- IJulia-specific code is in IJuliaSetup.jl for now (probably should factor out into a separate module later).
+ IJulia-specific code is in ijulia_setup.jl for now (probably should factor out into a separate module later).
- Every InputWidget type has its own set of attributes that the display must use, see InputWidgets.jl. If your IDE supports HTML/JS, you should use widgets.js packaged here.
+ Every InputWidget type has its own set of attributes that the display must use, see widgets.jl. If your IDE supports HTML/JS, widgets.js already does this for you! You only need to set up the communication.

--

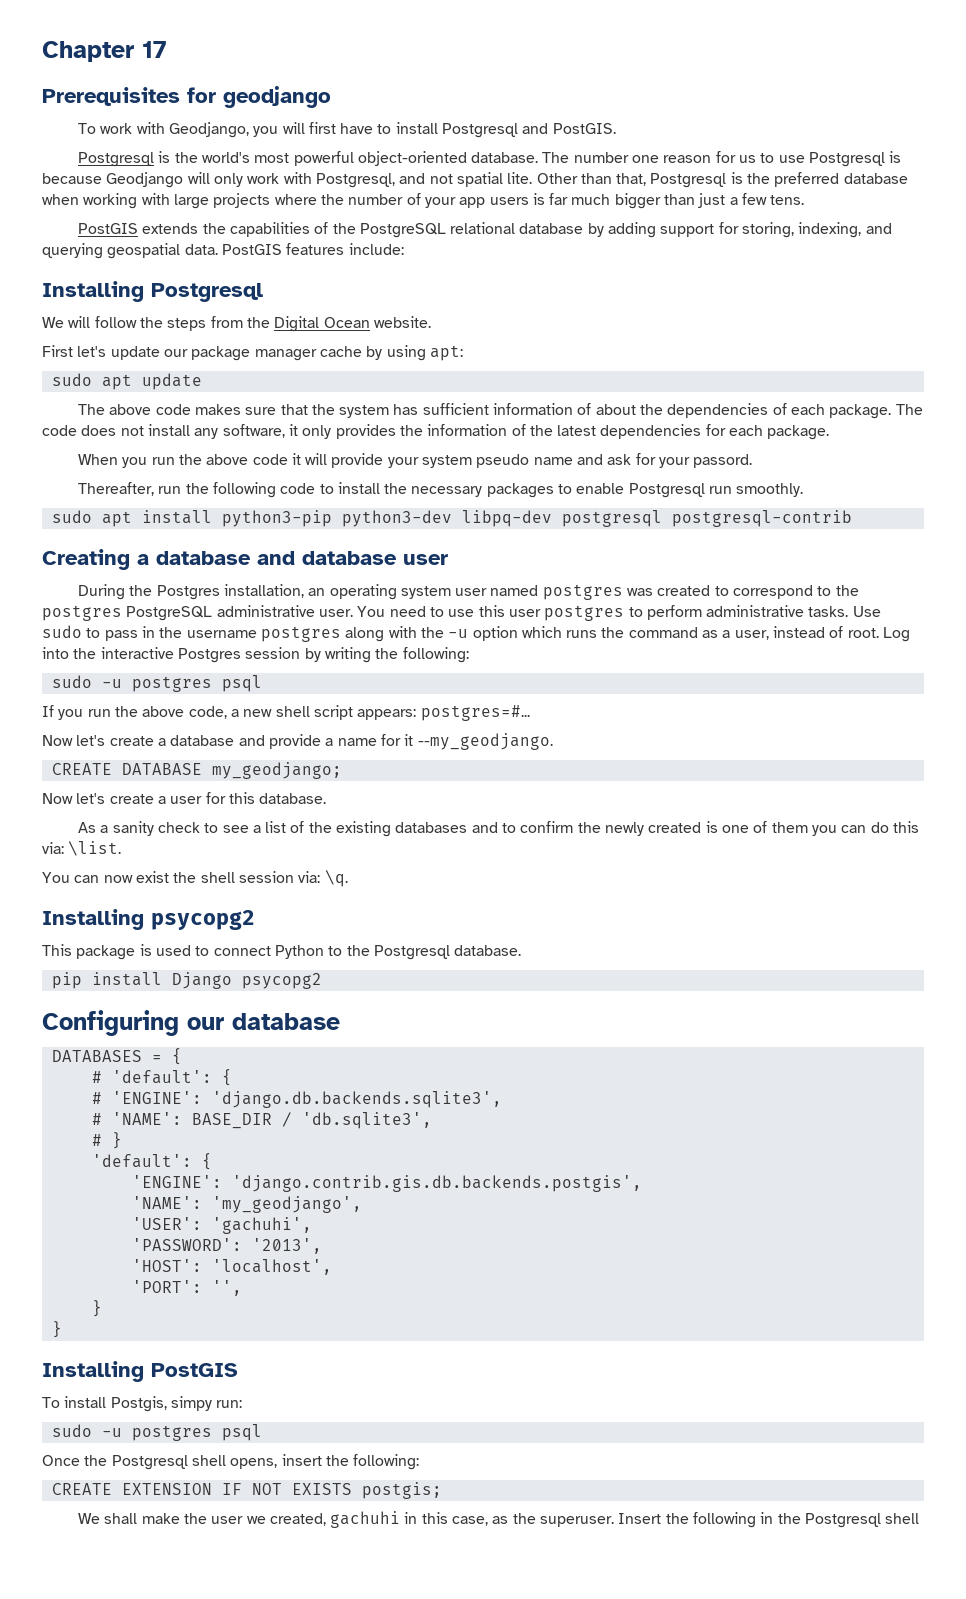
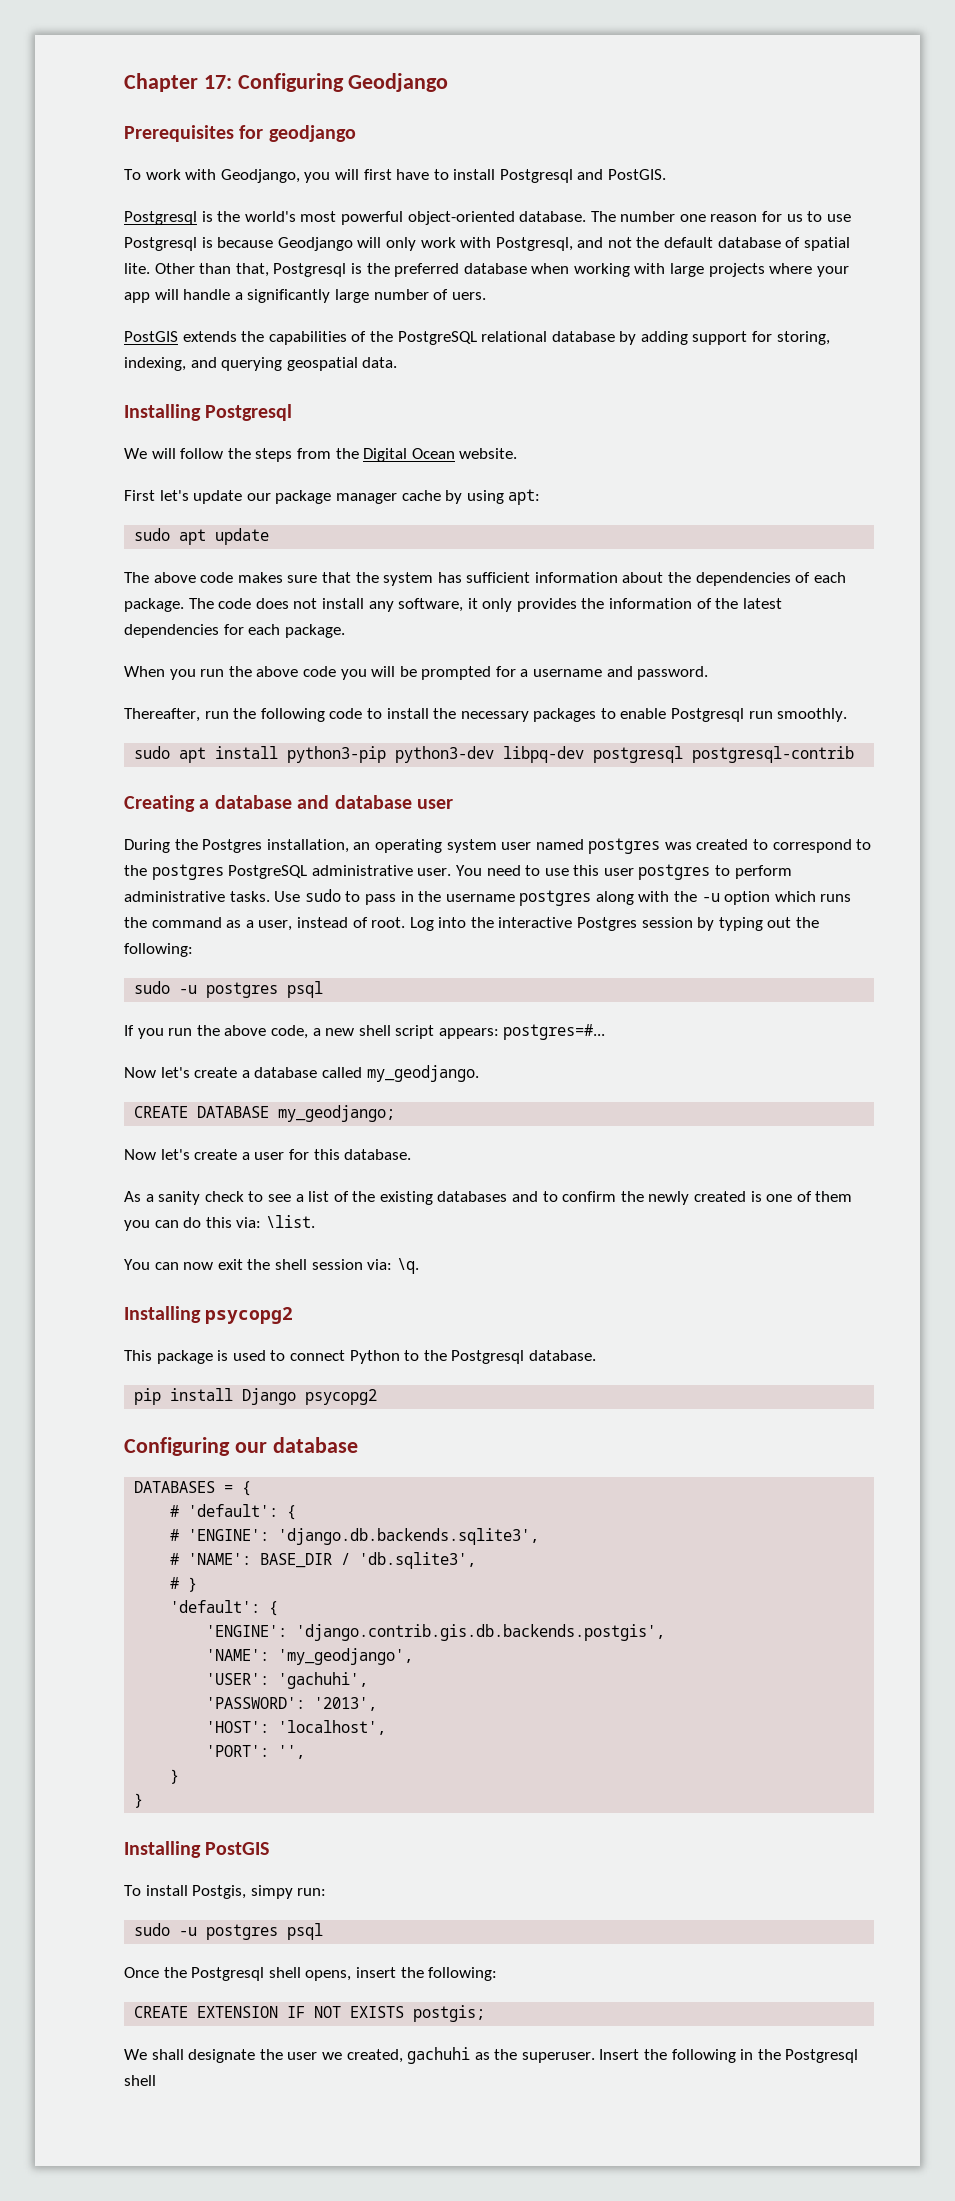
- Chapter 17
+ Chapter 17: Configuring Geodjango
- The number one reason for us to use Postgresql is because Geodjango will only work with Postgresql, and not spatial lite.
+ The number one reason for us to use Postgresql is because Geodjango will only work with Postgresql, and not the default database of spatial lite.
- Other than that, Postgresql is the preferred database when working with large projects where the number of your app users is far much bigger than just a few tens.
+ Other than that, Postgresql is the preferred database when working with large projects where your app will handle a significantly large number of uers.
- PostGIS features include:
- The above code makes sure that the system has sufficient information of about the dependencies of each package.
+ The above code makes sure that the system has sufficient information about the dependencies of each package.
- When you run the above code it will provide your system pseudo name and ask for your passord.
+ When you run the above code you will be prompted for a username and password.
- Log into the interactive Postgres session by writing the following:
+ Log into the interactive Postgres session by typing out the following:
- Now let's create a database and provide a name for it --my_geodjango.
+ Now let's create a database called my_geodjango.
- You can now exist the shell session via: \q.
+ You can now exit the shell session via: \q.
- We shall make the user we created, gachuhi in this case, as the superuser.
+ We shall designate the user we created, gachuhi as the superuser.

--- EXERCISE DIRECTIONS ---
Send back exactly the lines of the listing above starting at the one with "exit the shell session via: \q." and ending at the one with "gachuhi as the superuser.", inclusive, and no others.

--- ANSWER FOR THE TASK ---
+ You can now exit the shell session via: \q.
- We shall make the user we created, gachuhi in this case, as the superuser.
+ We shall designate the user we created, gachuhi as the superuser.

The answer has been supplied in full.